New Stern report warns of “carbon bubble”; world economy at risk
May 3, 2013
May 3, 2013
British economist Nicholas Stern has released a new report in collaboration with the thinktank Carbon Tracker, supported by organisations including HSBC, Citi, Standard and Poor’s and the International Energy Agency, detailing the possibility of a “carbon bubble”.
Major developed countries are basing the value of their assets on their reserves of oil, gas and coal, assets that may not only depreciate due to efforts to slow down runaway climate change, but that also may never be fully developed for the same reason.
The result? The potential for massive market losses with as much as 1% of global GDP ending up as “stranded” or valueless assets. Ironically, Stern’s landmark 2006 report on the economic impact of climate change – commissioned by the then chancellor, Gordon Brown – concluded that spending 1% of GDP would pay for a transition to a clean and sustainable economy.
The world market is on a course for change as fear of the consequences of global warming mount, but so far stock markets have been betting on countries’ inaction on climate change – a bet that could go very wrong. For instance, China’s leaders have said its coal use will peak in the next five years, but this has not been priced in.
“I don’t know why the market does not believe China,” says Carbon Tracker’s James Leaton, a former Price Waterhouse Cooper consultant. “When it says it is going to do something, it usually does.” He said the US and Australia were banking on selling coal to China but that this “doesn’t add up.”
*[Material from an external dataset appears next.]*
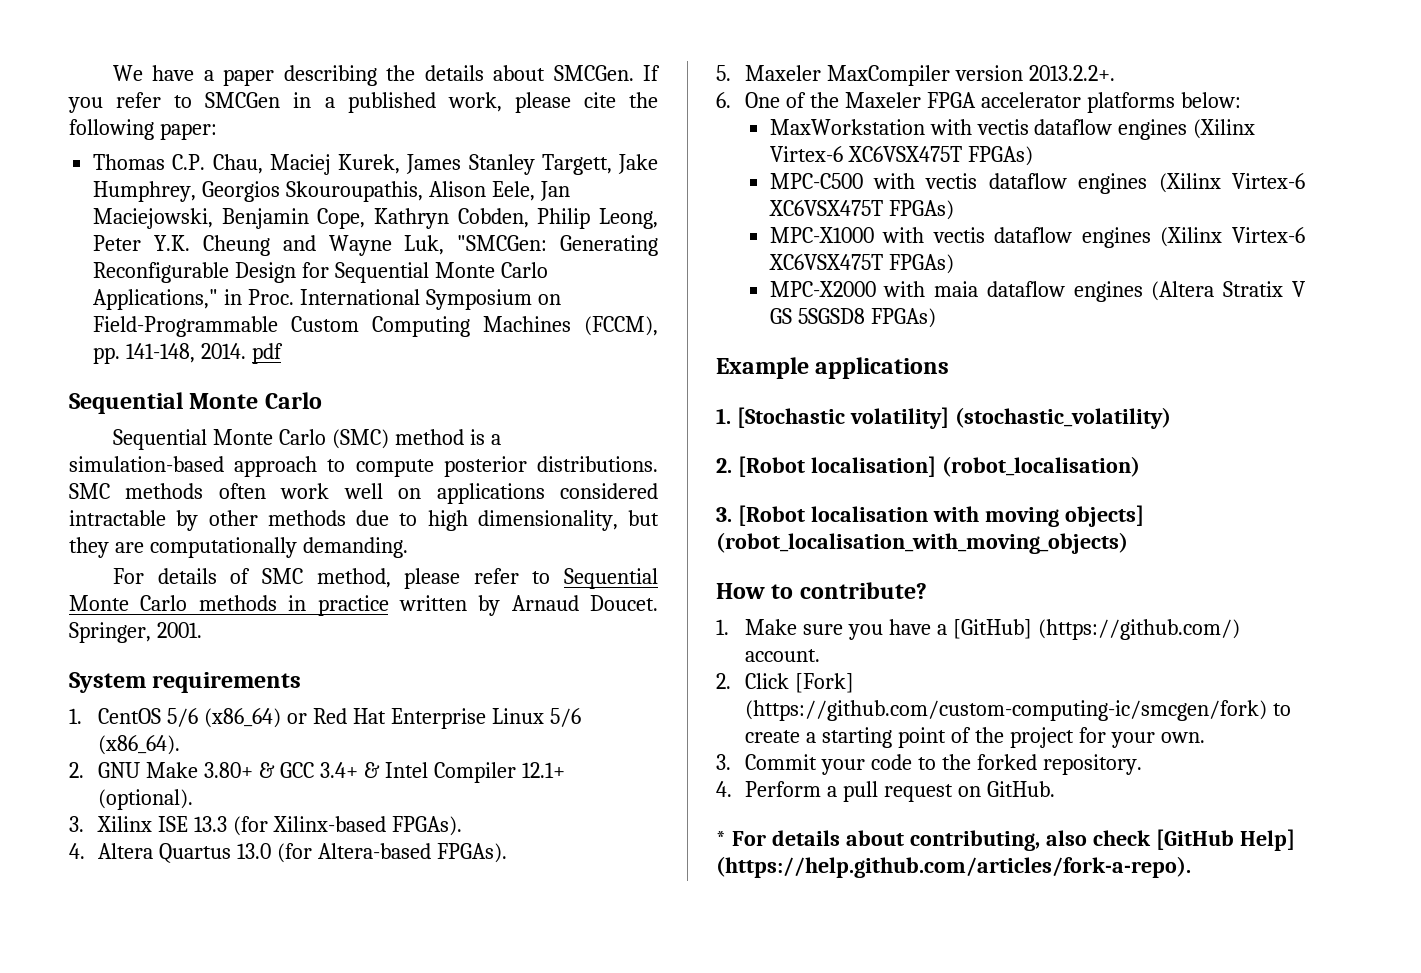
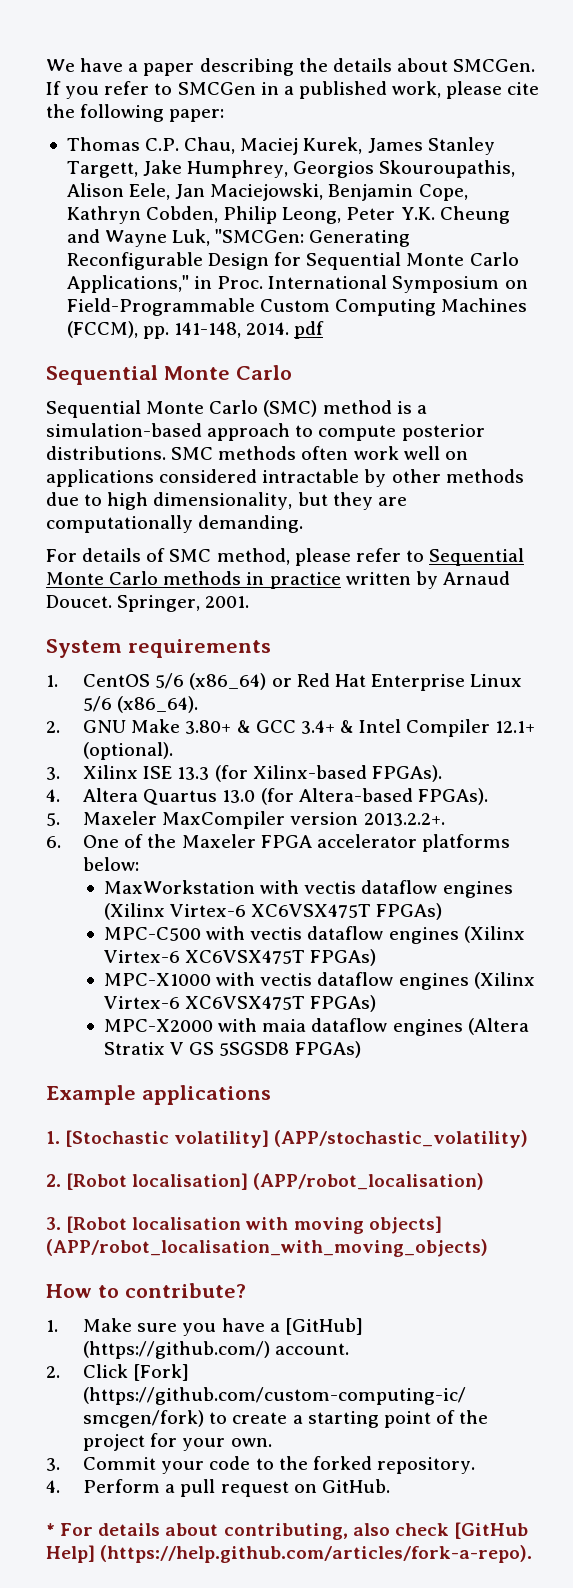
[954,407,1171,429] (stochastic_volatility) -> [274,1130,529,1148] (APP/stochastic_volatility)
[941,456,1140,477] (robot_localisation) -> [253,1173,485,1190] (APP/robot_localisation)
[716,532,1128,554] (robot_localisation_with_moving_objects) -> [46,1239,488,1257] (APP/robot_localisation_with_moving_objects)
This is particularly relevant to British Columbia, where coal exports to China are one of the mainstays of the economy, and plans abound to expand investment in the oilsands as well as natural gas. In the lead-up to a provincial election on May 13th, the debate has failed to rise much above wrangling over who will support the economy best through investment in fossil fuel resources.
Leading provincial candidates Christy Clark (Liberal) and Adrian Dix (NDP) both support investment in BC fossil fuels with no clear vision for transition away from such assets. Neither offers a long-term view for the province that demonstrates understanding of the looming obsolescence of these assets. This approach that could strand BC in reliance on increasingly valueless investments, while failing to protect essential sustainability factors such as water and food security, both of which are threatened by climate change.
The crisis forecast by the report could hit Canadians where it hurts in a number of ways. “Every pension fund manager needs to ask themselves have we incorporated climate change and carbon risk into our investment strategy? If the answer is no, they need to start to now,” said Howard Pearce, head of pension fund management at the UK’s Environment Agency, which holds £2bn in assets.
Other financial experts agree. Jeremy Grantham, a billionaire fund manager who oversees $106bn of assets, says his company is on the verge of pulling out of all coal and unconventional fossil fuels, such as oil from tar sands. “The probability of them running into trouble is too high for me to take that risk as an investor.”
“If we mean to burn all the coal and any appreciable percentage of the tar sands, or other unconventional oil and gas then we’re cooked. [There are] terrible consequences that we will lay at the door of our grandchildren.”